LONDON — My mornings in my home in Beijing always follow the same routine. Wake up. Make coffee. Check Air Quality Index online. Feel faintly depressed.
The AQI is tweeted by the U.S. embassy hourly. The rating ranges from “good” to “hazardous” to off the charts, and it determines my day: whether I bike or take public transport to work, whether I go for a run outside, and in the summer, whether I eat dinner in my balmy courtyard or huddle indoors with the windows shut and the air filter on.
It is a relief, then, to be back in London for the holidays; here, rain, not pollution, dominates small talk. I joke that driving into Beijing on a bad day is like entering the Gates of Mordor. England’s endlessly shifting tableaux of clouds, by contrast, seem sublime.
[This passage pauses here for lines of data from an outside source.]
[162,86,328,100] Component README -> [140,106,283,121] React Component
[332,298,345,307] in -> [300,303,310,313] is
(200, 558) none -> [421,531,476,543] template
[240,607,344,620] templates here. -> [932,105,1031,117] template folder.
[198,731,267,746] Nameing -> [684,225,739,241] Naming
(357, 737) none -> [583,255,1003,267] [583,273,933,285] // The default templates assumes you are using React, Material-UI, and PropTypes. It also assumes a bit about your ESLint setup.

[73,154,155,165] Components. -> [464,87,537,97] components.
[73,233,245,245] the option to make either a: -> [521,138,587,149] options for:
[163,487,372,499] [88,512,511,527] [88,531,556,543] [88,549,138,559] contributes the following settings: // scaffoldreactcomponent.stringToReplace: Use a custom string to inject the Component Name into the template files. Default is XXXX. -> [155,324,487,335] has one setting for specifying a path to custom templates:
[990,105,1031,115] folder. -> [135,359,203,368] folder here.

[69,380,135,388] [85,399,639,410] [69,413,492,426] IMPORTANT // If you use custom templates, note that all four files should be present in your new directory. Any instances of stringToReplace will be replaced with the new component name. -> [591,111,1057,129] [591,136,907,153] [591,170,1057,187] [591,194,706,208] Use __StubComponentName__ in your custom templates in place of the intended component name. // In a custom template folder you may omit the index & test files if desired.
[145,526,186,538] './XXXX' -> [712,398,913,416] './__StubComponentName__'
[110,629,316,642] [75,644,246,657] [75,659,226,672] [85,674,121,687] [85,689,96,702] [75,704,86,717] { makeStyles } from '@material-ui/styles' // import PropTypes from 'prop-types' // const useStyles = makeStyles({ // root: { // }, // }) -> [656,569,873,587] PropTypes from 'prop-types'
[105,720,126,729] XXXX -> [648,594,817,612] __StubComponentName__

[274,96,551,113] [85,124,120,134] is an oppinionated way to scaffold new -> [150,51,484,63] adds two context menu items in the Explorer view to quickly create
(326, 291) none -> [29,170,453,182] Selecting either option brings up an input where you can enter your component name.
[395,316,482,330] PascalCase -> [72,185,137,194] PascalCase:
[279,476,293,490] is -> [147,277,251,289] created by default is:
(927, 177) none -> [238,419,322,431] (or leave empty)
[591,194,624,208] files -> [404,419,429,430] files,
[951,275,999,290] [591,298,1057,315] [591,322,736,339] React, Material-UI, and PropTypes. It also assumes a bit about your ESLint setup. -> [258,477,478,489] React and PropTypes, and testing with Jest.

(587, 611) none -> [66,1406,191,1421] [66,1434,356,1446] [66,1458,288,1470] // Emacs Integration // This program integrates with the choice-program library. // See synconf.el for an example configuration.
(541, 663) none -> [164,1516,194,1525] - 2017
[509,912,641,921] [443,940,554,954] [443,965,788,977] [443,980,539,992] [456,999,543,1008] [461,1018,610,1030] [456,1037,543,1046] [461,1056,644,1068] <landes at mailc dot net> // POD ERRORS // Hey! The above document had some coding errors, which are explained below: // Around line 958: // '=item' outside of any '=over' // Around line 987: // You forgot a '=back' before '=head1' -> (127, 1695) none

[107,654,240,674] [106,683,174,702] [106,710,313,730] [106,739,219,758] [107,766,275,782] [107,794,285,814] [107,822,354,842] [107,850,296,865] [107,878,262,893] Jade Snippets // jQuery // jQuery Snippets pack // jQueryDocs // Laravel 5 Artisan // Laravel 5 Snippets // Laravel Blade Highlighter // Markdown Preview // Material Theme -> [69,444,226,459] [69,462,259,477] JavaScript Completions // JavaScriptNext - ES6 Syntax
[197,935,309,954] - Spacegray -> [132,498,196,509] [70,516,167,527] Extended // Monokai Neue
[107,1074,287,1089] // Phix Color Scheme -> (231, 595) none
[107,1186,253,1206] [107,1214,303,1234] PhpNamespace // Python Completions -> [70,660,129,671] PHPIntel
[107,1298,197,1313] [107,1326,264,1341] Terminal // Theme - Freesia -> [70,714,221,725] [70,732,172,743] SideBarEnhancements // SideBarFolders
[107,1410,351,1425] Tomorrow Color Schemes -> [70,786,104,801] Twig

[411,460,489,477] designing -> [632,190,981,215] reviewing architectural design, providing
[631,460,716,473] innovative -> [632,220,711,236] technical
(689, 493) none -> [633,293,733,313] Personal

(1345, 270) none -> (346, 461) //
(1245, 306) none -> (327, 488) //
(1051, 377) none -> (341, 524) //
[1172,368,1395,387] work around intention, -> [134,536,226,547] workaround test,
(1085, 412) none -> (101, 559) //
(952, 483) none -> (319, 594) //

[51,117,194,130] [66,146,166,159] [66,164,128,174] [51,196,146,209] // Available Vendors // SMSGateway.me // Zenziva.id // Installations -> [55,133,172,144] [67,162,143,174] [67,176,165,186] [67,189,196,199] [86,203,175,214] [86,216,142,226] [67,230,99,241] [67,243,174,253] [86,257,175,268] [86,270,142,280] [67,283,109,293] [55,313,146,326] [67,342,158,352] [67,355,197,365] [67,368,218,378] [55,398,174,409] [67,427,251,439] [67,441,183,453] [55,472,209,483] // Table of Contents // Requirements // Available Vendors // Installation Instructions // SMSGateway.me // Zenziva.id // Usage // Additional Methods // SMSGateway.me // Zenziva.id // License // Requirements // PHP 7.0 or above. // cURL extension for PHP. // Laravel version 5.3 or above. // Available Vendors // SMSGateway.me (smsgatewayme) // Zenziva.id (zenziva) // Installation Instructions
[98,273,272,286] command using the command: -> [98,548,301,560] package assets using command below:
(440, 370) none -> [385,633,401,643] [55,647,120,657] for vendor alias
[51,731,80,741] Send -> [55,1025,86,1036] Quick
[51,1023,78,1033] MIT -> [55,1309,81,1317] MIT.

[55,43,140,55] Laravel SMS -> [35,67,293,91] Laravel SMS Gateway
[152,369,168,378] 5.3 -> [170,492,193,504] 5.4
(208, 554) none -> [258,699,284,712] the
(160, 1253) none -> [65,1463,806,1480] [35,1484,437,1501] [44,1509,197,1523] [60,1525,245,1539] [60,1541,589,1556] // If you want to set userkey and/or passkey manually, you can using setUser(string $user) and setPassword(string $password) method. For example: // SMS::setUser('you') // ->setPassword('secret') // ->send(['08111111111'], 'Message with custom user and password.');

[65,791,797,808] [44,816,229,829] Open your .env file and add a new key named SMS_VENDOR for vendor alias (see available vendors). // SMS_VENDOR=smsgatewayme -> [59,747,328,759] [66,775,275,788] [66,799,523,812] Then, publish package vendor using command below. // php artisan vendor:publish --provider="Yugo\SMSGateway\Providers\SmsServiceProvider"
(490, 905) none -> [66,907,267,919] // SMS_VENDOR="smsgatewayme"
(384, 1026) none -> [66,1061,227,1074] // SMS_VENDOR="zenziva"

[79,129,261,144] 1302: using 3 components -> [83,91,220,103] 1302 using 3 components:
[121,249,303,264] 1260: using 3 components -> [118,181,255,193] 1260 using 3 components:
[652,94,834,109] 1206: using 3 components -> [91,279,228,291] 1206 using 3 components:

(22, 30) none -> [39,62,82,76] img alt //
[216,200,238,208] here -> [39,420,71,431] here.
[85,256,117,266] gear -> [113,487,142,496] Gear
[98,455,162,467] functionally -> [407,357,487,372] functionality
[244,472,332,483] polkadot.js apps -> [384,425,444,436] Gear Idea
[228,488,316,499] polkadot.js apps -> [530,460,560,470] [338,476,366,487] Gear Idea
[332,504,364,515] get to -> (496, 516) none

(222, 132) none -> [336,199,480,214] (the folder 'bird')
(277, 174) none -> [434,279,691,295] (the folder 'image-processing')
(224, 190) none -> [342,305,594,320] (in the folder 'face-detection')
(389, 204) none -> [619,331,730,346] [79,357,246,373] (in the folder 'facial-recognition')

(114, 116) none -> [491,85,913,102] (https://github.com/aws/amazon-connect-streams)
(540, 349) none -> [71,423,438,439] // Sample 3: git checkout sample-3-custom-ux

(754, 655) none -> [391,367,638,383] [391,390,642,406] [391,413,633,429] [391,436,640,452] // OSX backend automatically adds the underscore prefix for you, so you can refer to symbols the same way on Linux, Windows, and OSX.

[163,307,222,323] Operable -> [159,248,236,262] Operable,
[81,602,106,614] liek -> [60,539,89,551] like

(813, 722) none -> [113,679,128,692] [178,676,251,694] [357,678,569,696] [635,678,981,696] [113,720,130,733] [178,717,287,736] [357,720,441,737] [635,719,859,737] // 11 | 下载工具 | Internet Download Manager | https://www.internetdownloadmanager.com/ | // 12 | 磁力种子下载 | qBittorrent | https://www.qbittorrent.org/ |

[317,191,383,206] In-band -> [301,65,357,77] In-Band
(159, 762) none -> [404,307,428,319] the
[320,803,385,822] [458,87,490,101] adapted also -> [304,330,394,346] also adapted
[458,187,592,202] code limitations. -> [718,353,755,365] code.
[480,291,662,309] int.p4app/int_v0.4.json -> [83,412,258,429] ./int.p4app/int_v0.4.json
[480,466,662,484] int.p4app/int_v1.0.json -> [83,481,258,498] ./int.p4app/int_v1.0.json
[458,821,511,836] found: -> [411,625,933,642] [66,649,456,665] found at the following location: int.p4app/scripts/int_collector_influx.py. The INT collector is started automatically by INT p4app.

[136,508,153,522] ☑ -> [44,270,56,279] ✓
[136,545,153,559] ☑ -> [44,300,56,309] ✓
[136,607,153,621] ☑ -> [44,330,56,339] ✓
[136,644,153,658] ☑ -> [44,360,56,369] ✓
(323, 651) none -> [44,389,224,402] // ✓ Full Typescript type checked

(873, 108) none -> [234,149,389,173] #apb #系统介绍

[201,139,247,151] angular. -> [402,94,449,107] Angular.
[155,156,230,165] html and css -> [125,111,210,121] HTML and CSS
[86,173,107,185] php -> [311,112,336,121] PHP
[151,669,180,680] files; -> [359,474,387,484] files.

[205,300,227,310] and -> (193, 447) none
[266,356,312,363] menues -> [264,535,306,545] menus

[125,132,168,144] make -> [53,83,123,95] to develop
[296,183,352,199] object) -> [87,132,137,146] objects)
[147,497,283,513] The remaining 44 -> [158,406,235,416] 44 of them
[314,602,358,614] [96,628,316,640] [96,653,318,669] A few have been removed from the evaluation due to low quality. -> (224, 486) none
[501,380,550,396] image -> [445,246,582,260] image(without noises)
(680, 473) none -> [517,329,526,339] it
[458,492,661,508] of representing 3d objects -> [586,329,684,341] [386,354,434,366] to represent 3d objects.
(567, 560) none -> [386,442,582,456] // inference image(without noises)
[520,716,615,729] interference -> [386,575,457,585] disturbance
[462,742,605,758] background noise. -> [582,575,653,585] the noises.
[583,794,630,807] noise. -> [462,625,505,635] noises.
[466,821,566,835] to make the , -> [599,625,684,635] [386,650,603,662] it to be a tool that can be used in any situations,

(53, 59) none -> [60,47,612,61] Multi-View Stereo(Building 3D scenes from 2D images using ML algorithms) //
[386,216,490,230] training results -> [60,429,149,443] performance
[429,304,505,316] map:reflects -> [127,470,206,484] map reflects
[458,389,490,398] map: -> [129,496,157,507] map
But that’s only if you forget that London was also once renowned for its “pea soupers” or “killer fog.” For decades during industrialization, Britain’s politicians ignored concerns over pollution in the name of economic progress. Only when a disaster struck and thousands died did the government clean up its act.
For London, the disaster was the Great Smog of 1952, which hit the city just this month 60 years ago. Near-freezing temperatures led to excessive coal burning in homes, which, combined with low winds, produced a thick yellow fog. Visibility was reduced to just a few feet. Public transport, cinemas, theaters and sporting venues closed down. An estimated 4,000 people died, mostly among the young, the elderly and sufferers of respiratory illnesses.
Accounts of that time relaying acrid-tasting air and nostrils lined with black grit sound eerily prescient of the current situation in China. In Beijing, so-called blue-sky days are rare. Mostly, the horizon is hazy. On days termed hazardous, it can be hard to see buildings across the street, and even a short spell outside will make my body feel lethargic, my head pound and my eyes and nose itch.
China is industrializing on a scale never seen before. While it has set targets to increase its consumption of non-fossil fuel energy by 2015, it remains the world’s top producer and consumer of coal — it, alone, accounts for around half of global consumption.
China, as Peter Thorsheim, author of “Inventing Pollution: Coal, Smoke, and Culture in Britain since 1800,” points out, would do well to learn from Britain’s mistakes for both its sake and its neighbors’. The Great Smog was a catastrophe, but it was also a “moment of opportunity amid the tragedy,” Thorsheim told me this week. The British government turned criticism from the opposition and the public into concrete improvements, including the 1956 Clean Air Act.
Has China reached its Great Smog moment? By the 1950s, although war-torn, Britain was already one of the world’s most technologically advanced and wealthiest nations; that surely helped its decision. China, despite its overall economic might, has not yet reached that stage in per capita terms, and development remains the Chinese Communist Party’s primary concern.
But the Chinese government is starting to make concessions, largely to prevent social unrest.
The tens of thousands of people in Beijing who use the U.S. Embassy’s AQI feed were receiving vastly different readings from those released by the Chinese government: In 2010 and 2011, Beijing officials announced good air quality nearly 80 percent of the time, whereas the U.S. Embassy rated over 80 percent of days as unhealthy or worse. Following public pressure, the government has since added a network of monitors around Beijing to measure PM2.5, or fine-particulate air pollution.
Last year, Chinese bloggers became outraged over news that their leaders used sophisticated air filters while the populace was left uninformed about the real risks. Protests over polluting factories have erupted across the country, forcing some local officials to back down on industrial projects. In some instances, even the state-run media have accused the government of hiding the exact scale of the pollution.
Indeed, the extent of the problem, and the toll it takes on China’s inhabitants, isn’t yet fully understood.
One issue is that pollution can seem like a remote threat. Most Londoners who lived through the Great Smog thought it was simply an especially foggy period until the undertakers ran out of coffins and the florists sold out of funeral flowers.
This month, The Lancet released a report stating that in 2010 3.2 million people died prematurely from air pollution, mostly in Asia. Until China gains multiple political parties, freedom of speech and a well-developed civil society, many more are likely to pass away unnoticed.